Work instructions => Among the records below, find each line that includes the string "footer" and copy it.
(Entries shown)
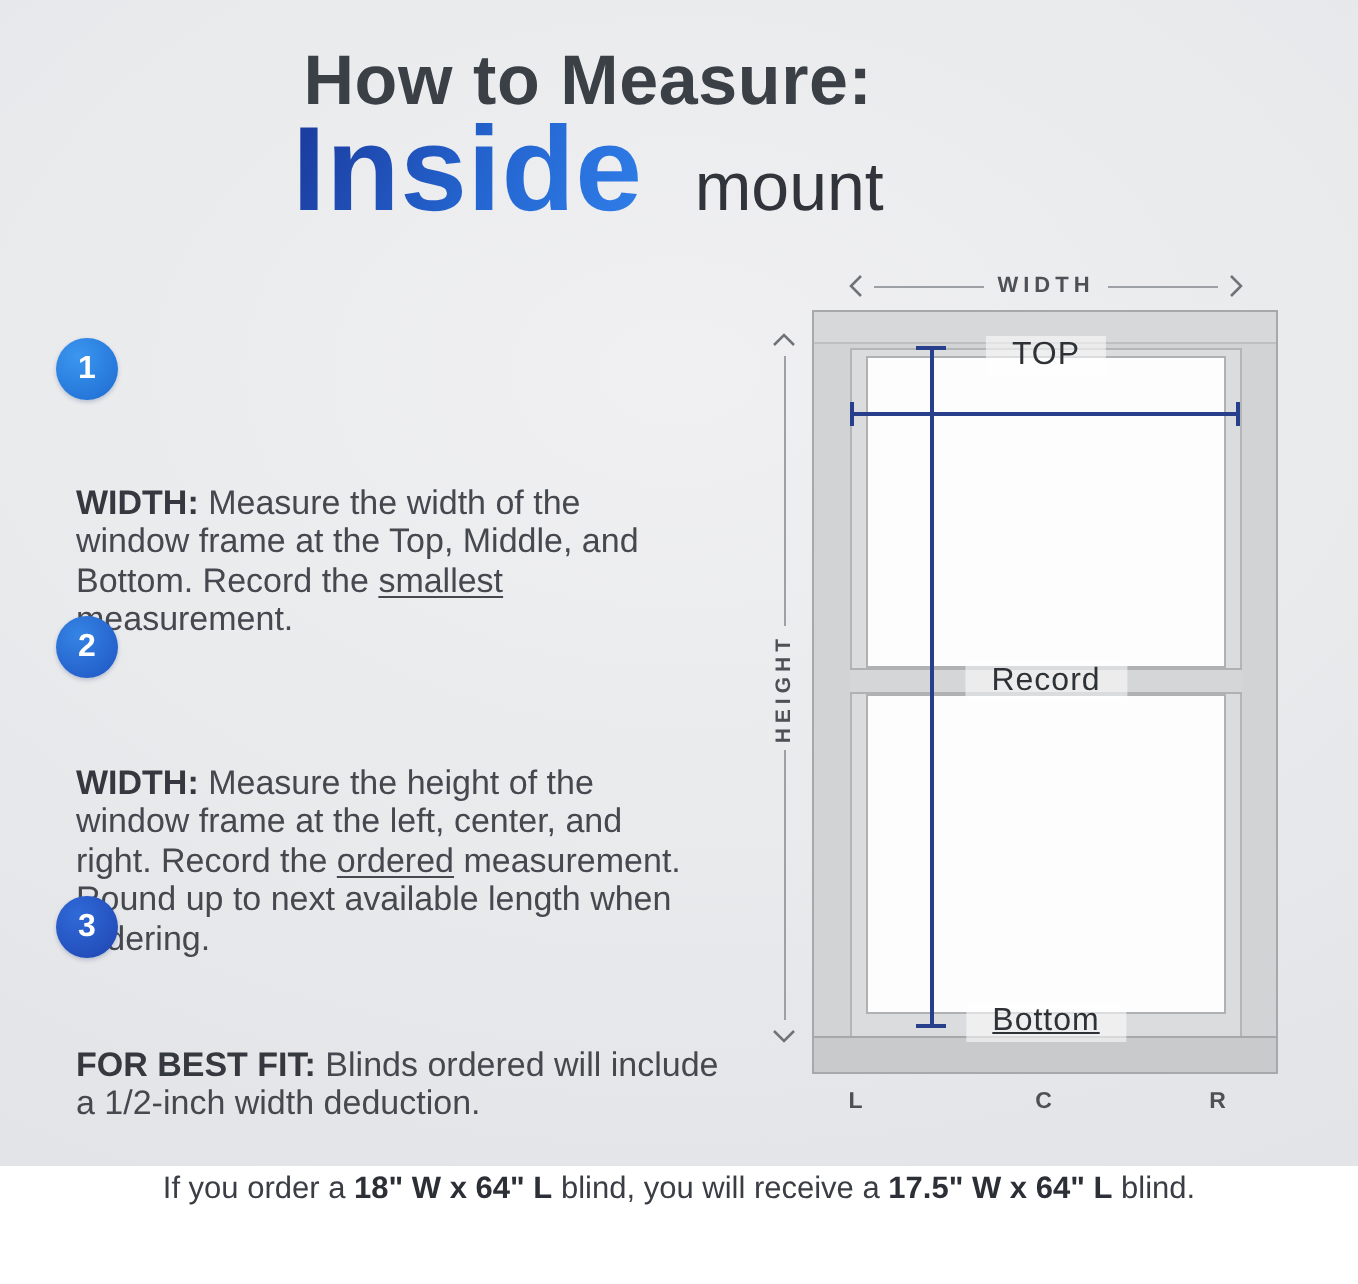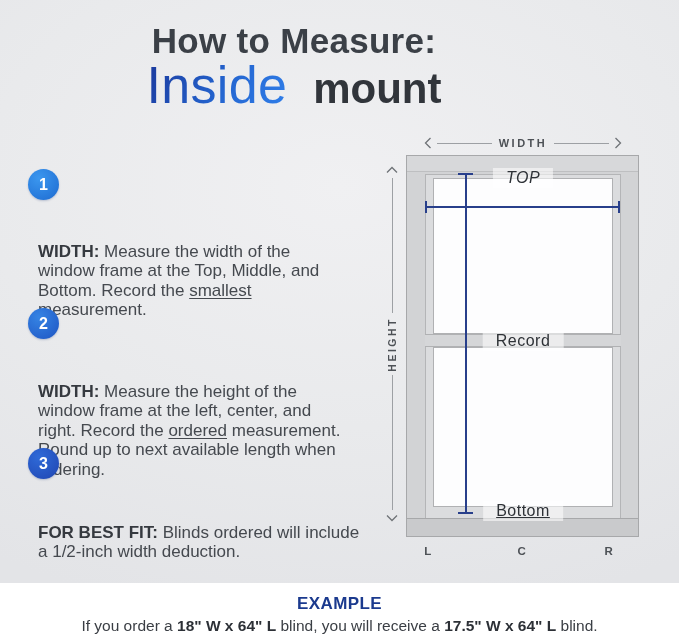--- a/index.html
+++ b/index.html
@@ -8,26 +8,26 @@
   .gray-area {
     position:absolute; left:0; top:0; width:679px; height:583px;
     background: radial-gradient(95% 75% at 50% 32%, #f0f0f2 0%, #e9eaec 55%, #e3e4e7 100%);
   }
 
   
   .header { position:absolute; left:0; top:22px; width:588px; text-align:center; }
   .title-line1 { font-size:35px; font-weight:700; color:#3b4047; letter-spacing:0.3px; line-height:38px; }
   .title-line2 { margin-top:1px; line-height:48px; }
   .title-emphasis {
-    font-size:52px; font-weight:400; letter-spacing:0.3px;
+    font-size:60px; font-weight:700; letter-spacing:0.3px;
     background: linear-gradient(118deg, #1c3ea2 8%, #2465d0 55%, #2f7de8 96%);
     -webkit-background-clip:text; background-clip:text;
     color:transparent; -webkit-text-fill-color:transparent;
   }
-  .title-suffix { font-size:42px; font-weight:700; color:#31353b; margin-left:26px; }
+  .title-suffix { font-size:34px; font-weight:400; color:#31353b; margin-left:26px; }
 
   
   .step-badge {
     position:absolute; width:31px; height:31px; border-radius:50%;
     display:flex; align-items:center; justify-content:center;
     color:#ffffff; font-weight:700; font-size:16px;
     box-shadow:0 1px 2px rgba(30,60,120,0.25);
   }
   .badge-1 { left:28px; top:169px; background: radial-gradient(circle at 35% 30%, #3b97ef, #2678da 70%, #1f66c8); }
   .badge-2 { left:28px; top:308px; background: radial-gradient(circle at 35% 30%, #3584e4, #2563cd 70%, #1d53b8); }
@@ -64,21 +64,21 @@
   .h-tick-r { left:618px; top:201px; width:2px; height:12px; }
   .v-line { left:465px; top:174px; width:2px; height:340px; }
   .v-tick-t { left:458px; top:173px; width:15px; height:2px; }
   .v-tick-b { left:458px; top:512px; width:15px; height:2px; }
 
   .pos-label {
     position:absolute; left:523px; transform:translateX(-50%);
     background:rgba(255,255,255,0.55); color:#2e3237;
     font-size:16px; line-height:20px; padding:0 13px; letter-spacing:0.5px; white-space:nowrap;
   }
-  .label-top { top:168px;font-style:italic; }
+  .label-top { top:168px; }
   .label-middle { top:331px; }
   .label-bottom { top:501px;text-decoration:underline; }
 
   .col-label { position:absolute; top:545px; transform:translateX(-50%); font-size:11.5px; font-weight:600; letter-spacing:0.5px; color:#4d5156; }
   .col-l { left:428px; }
   .col-c { left:522px; }
   .col-r { left:609px; }
 
   
   .footer { position:absolute; left:0; top:583px; width:679px; height:59px; background:#ffffff; text-align:center; }
@@ -175,18 +175,17 @@
     <div class="pos-label label-top">TOP</div>
     <div class="pos-label label-middle">Record</div>
     <div class="pos-label label-bottom">Bottom</div>
 
     <span class="col-label col-l">L</span>
     <span class="col-label col-c">C</span>
     <span class="col-label col-r">R</span>
   </div>
 
   <div class="footer">
-    <div class="example-heading">EXAMPLE</div>
     <div class="example-sentence">
       <span>If you order a </span><span class="seg-bold">18" W x 64" L</span><span> blind, you will receive a </span><span class="seg-bold">17.5" W x 64" L</span><span> blind.</span>
     </div>
   </div>
 </div>
 
 </body></html>

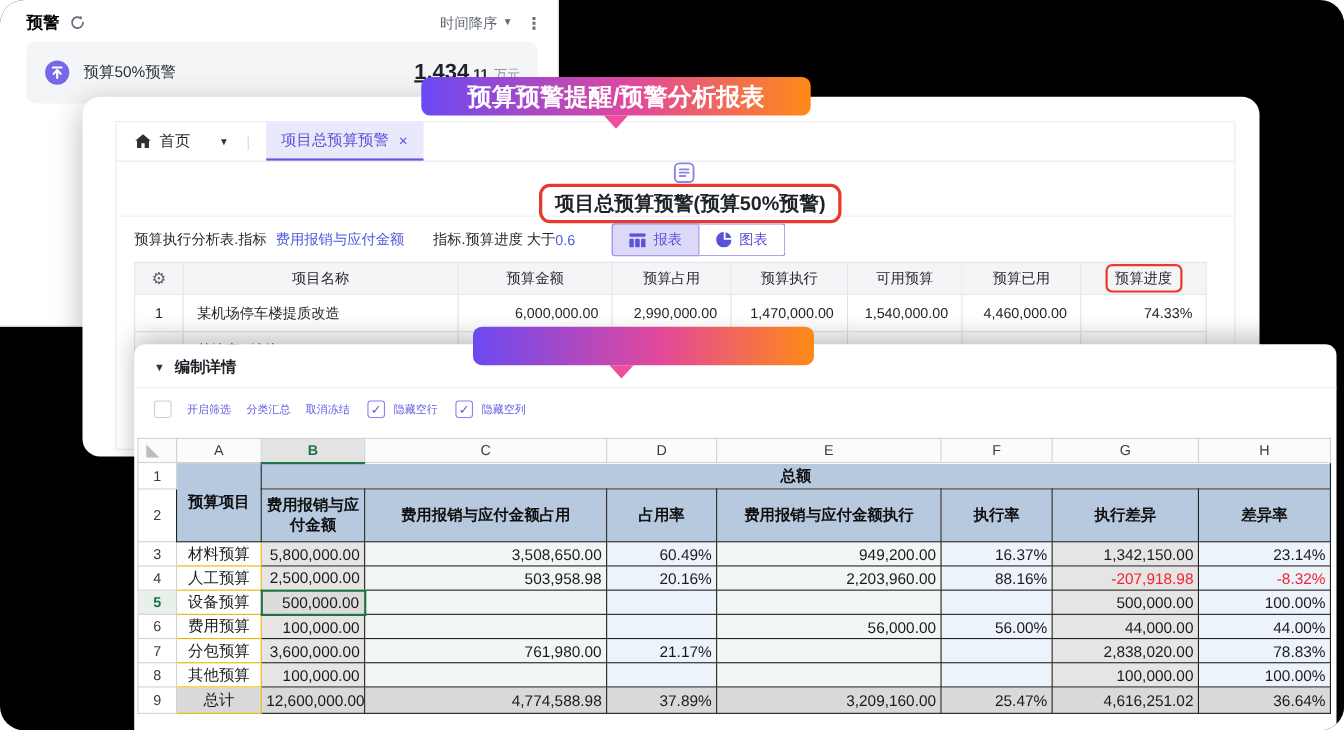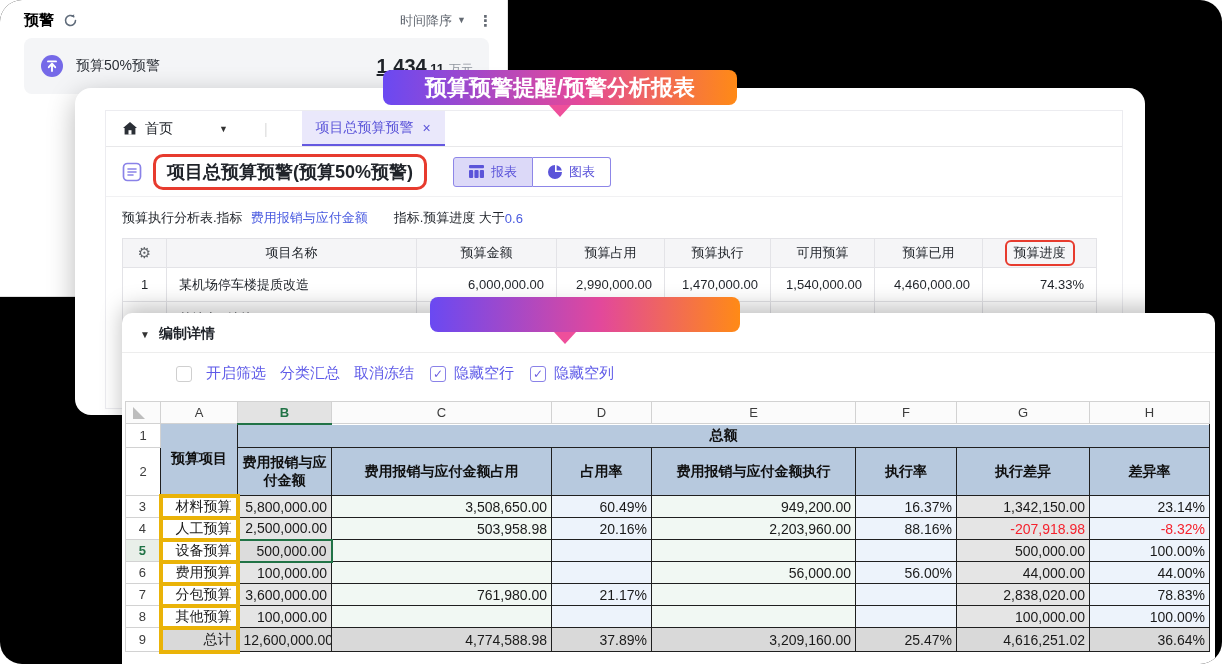--- a/index.html
+++ b/index.html
@@ -24,29 +24,29 @@
   .ap-item-label{margin-left:12px;font-size:14px;color:#2b2f36;}
   .ap-value{margin-left:auto;display:flex;align-items:baseline;}
   .ap-value-main{font-size:20px;font-weight:bold;color:#1f2329;text-decoration:underline;}
   .ap-value-dec{font-size:13px;font-weight:bold;color:#1f2329;}
   .ap-value-unit{font-size:12px;color:#8f959e;margin-left:5px;}
   
   .report-window{position:absolute;left:75px;top:88px;width:1070px;height:327px;background:#fff;
     border-radius:16px;box-shadow:0 8px 28px rgba(0,0,0,.28);z-index:2;}
   .rw-inner{position:absolute;left:30px;top:22px;right:22px;bottom:6px;
     border:1px solid #ececf0;background:#fff;}
-  .tab-bar{height:36px;display:flex;align-items:stretch;padding-left:16px;border-bottom:1px solid #e8e8ea;gap:20px;}
+  .tab-bar{height:36px;display:flex;align-items:stretch;padding-left:16px;border-bottom:1px solid #e8e8ea;}
   .home-tab{display:flex;align-items:center;gap:7px;font-size:14px;color:#1f2329;cursor:pointer;}
   .tab-caret{margin-left:26px;font-size:9px;color:#333;align-self:center;cursor:pointer;}
   .tab-sep{color:#ddd;align-self:center;margin:0 14px 0 16px;font-size:14px;}
   .active-tab{display:flex;align-items:center;background:#eae8fb;color:#5b54d9;
     padding:0 14px;font-size:14px;border-bottom:2px solid #6458e0;cursor:pointer;}
   .tab-close-icon{margin-left:9px;font-size:14px;color:#5b54d9;}
   .tab-close-icon::after{content:"×";}
-  .title-row{height:50px;display:flex;align-items:center;padding-left:16px;border-bottom:1px solid #f1f1f3;}
+  .title-row{height:50px;display:flex;align-items:center;padding-left:16px;border-bottom:1px solid #f1f1f3;flex-direction:column;}
   .title-box{margin-left:11px;border:3px solid #e73b2e;border-radius:10px;padding:3px 11px;
     font-size:18px;font-weight:bold;color:#1f2329;white-space:nowrap;}
   .view-toggle{margin-left:26px;display:flex;}
   .vt-btn{height:30px;display:flex;align-items:center;gap:7px;padding:0 15px;
     border:1px solid #8d86e8;font-size:13px;color:#5b54d9;background:#fff;cursor:pointer;}
   .vt-btn.active{background:#dcd9f8;border-radius:3px 0 0 3px;}
   .vt-btn.plain{border-left:none;border-radius:0 3px 3px 0;}
   .filter-row{margin-top:9px;padding-left:16px;height:24px;display:flex;align-items:center;
     font-size:13px;color:#1f2329;white-space:nowrap;}
   .filter-metric{color:#4a5be0;margin-left:8px;}
@@ -62,21 +62,21 @@
   .rt-num{text-align:right;padding-right:12px;}
   .rt-prog{text-align:right;padding-right:12px;color:#4a7af0;}
   .red-box{border:2px solid #e73b2e;border-radius:6px;padding:2px 7px;display:inline-block;}
   
   .detail-window{position:absolute;left:122px;top:313px;width:1093px;height:351px;background:#fff;
     border-radius:10px 10px 0 0;box-shadow:0 -6px 22px rgba(0,0,0,.25);z-index:3;}
   .dw-header{display:flex;align-items:center;gap:9px;padding:12px 0 9px 18px;
     font-size:14px;font-weight:bold;color:#1f2329;border-bottom:1px solid #ededed;}
   .collapse-icon{font-size:10px;color:#333;}
   .collapse-icon::after{content:"▼";}
-  .dw-toolbar{display:flex;align-items:center;padding:11px 0 10px 18px;font-size:15px;color:#5f5be8;margin-left:36px;}
+  .dw-toolbar{display:flex;align-items:center;padding:11px 0 10px 18px;font-size:10px;color:#5f5be8;}
   .checkbox{width:16px;height:16px;border:1px solid #cfcfcf;border-radius:3px;background:#fff;
     flex:0 0 auto;display:flex;align-items:center;justify-content:center;cursor:pointer;}
   .checkbox.checked{border-color:#8a82e8;color:#6c5fe0;font-size:12px;font-weight:bold;}
   .checkbox.checked::after{content:"✓";}
   .dw-link{margin-left:14px;cursor:pointer;}
   .dw-check-label{margin-left:8px;cursor:pointer;}
   .gap-l{margin-left:16px;}
   
   .sheet{margin:8px 0 0 3px;border-collapse:collapse;table-layout:fixed;width:1084px;
     font-size:14px;color:#1a1a1a;}
@@ -87,21 +87,21 @@
   .corner{position:relative;}
   .corner::after{content:"";position:absolute;left:7px;bottom:4px;width:0;height:0;
     border-bottom:12px solid #bdbdbd;border-right:12px solid transparent;}
   .rownum{background:#fff;border:1px solid #d2d2d2;color:#3c3c3c;font-size:13px;
     text-align:center;font-weight:normal;padding:0;}
   .sel-rownum{background:#e9efe9;color:#217346;font-weight:bold;}
   .hdr{background:#b7c9de;border:1px solid #1f1f1f;font-weight:bold;text-align:center;color:#0f0f0f;}
   .row1 .hdr{height:24px;}
   .row2 .hdr{height:48px;white-space:normal;line-height:1.25;}
   .sheet tbody td.cell{border:1px solid #1f1f1f;height:22px;text-align:right;background:#e5e5e5;}
-  .sheet td.aname{border:4px solid #eab308;text-align:right;background:#fff;font-family:Liberation Mono, monospace;}
+  .sheet td.aname{border:1px solid #eab308;text-align:center;background:#fff;font-family:Liberation Mono, monospace;}
   .c-mint{background:#f1f8f3 !important;}
   .c-blue{background:#edf3fb !important;}
   .neg{color:#f5222d;}
   .sel-cell{background:#dcdcdc !important;border:2px solid #217346 !important;}
   .total-row td{background:#d9d9d9 !important;height:24px;}
   
   .badge{position:absolute;height:35px;border-radius:8px;display:flex;align-items:center;
     justify-content:center;color:#fff;font-size:22px;font-weight:bold;z-index:50;white-space:nowrap;
     background:linear-gradient(90deg,#6a49f2 0%,#e2489b 55%,#ff8a16 100%);}
   .badge-top{left:383px;top:70px;width:354px;}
(End Entries shown)
Output for this exercise =>
   .footer { position:absolute; left:0; top:583px; width:679px; height:59px; background:#ffffff; text-align:center; }
   <div class="footer">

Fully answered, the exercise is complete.